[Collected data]
[Start of Attachment]

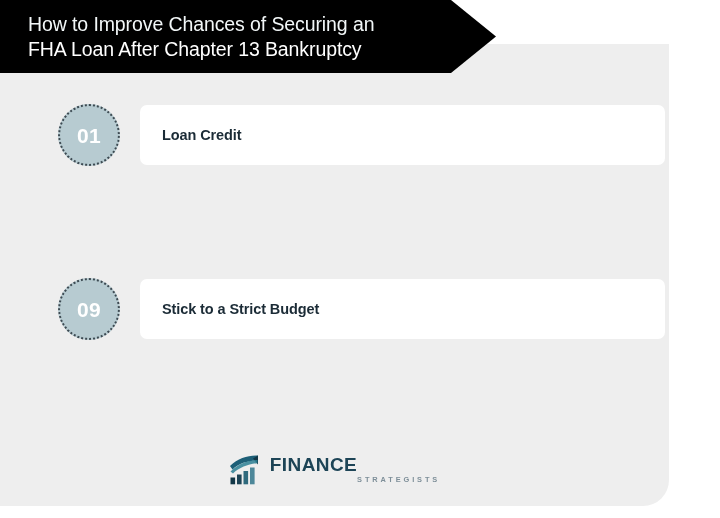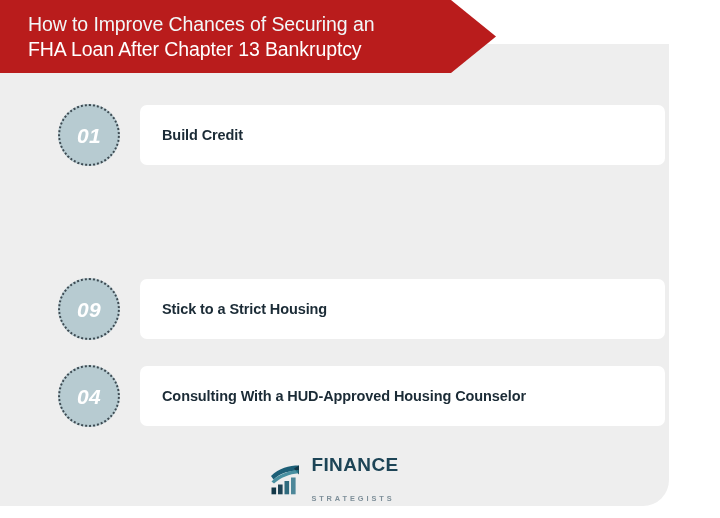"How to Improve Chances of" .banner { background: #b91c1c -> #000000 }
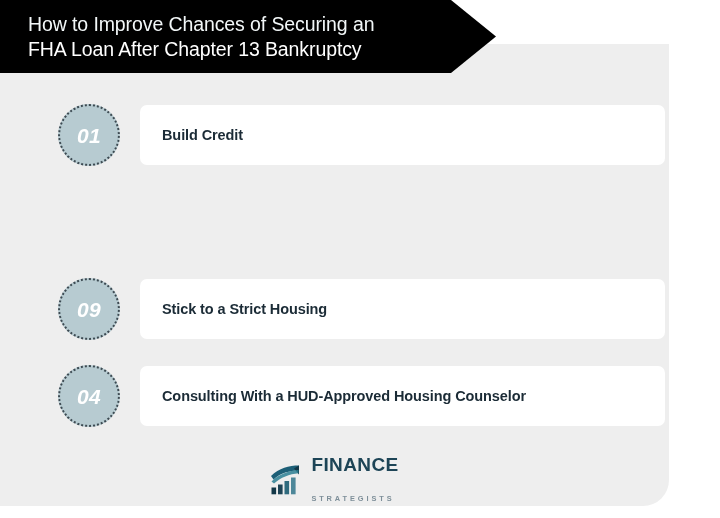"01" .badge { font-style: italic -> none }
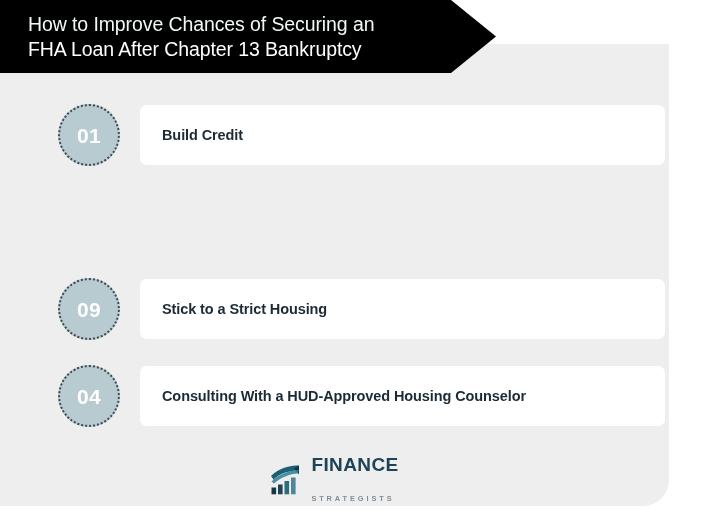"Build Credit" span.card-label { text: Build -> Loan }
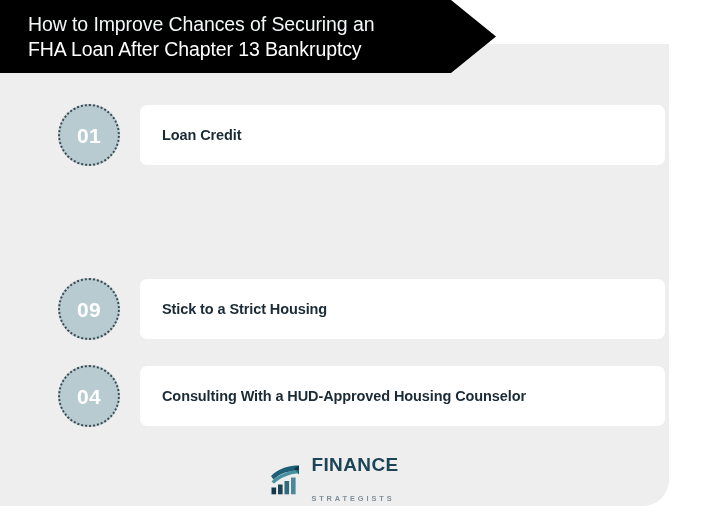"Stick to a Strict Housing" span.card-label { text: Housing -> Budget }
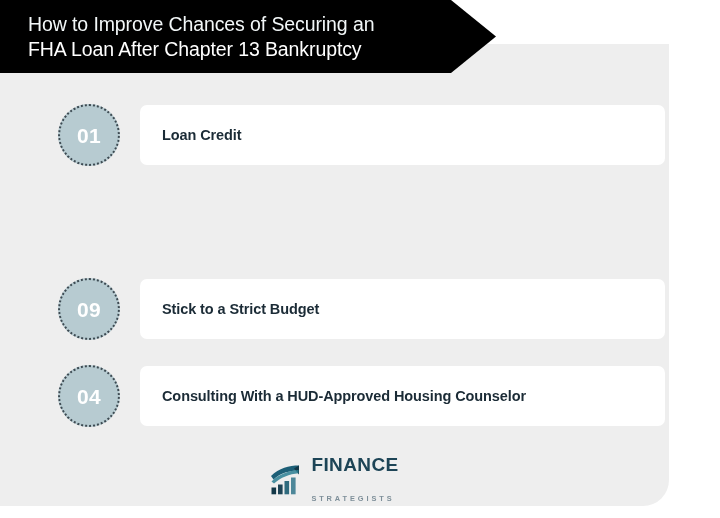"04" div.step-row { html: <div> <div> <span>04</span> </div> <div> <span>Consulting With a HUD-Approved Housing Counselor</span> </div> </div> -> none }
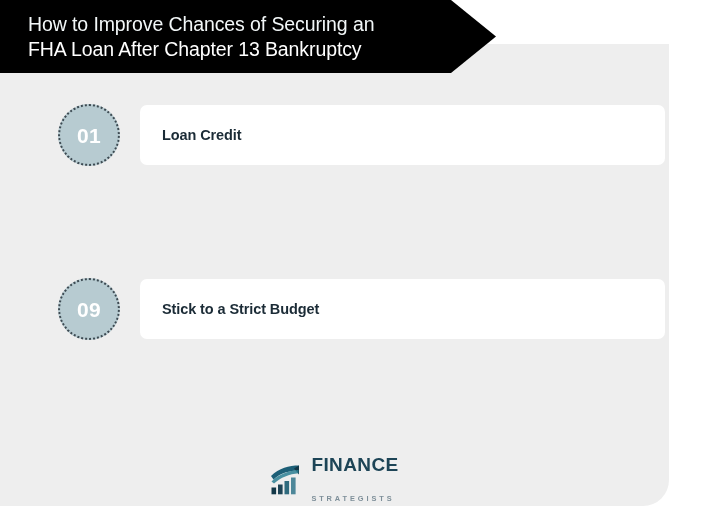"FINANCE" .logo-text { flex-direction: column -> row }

[End of Attachment]

TASK TO CARRY OUT: The lines to return run from the line containing "html: <div> <div>" through the last line of the records. Give them exactly, omitting pictures.

WRITTEN SOLUTION:
"04" div.step-row { html: <div> <div> <span>04</span> </div> <div> <span>Consulting With a HUD-Approved Housing Counselor</span> </div> </div> -> none }
"FINANCE" .logo-text { flex-direction: column -> row }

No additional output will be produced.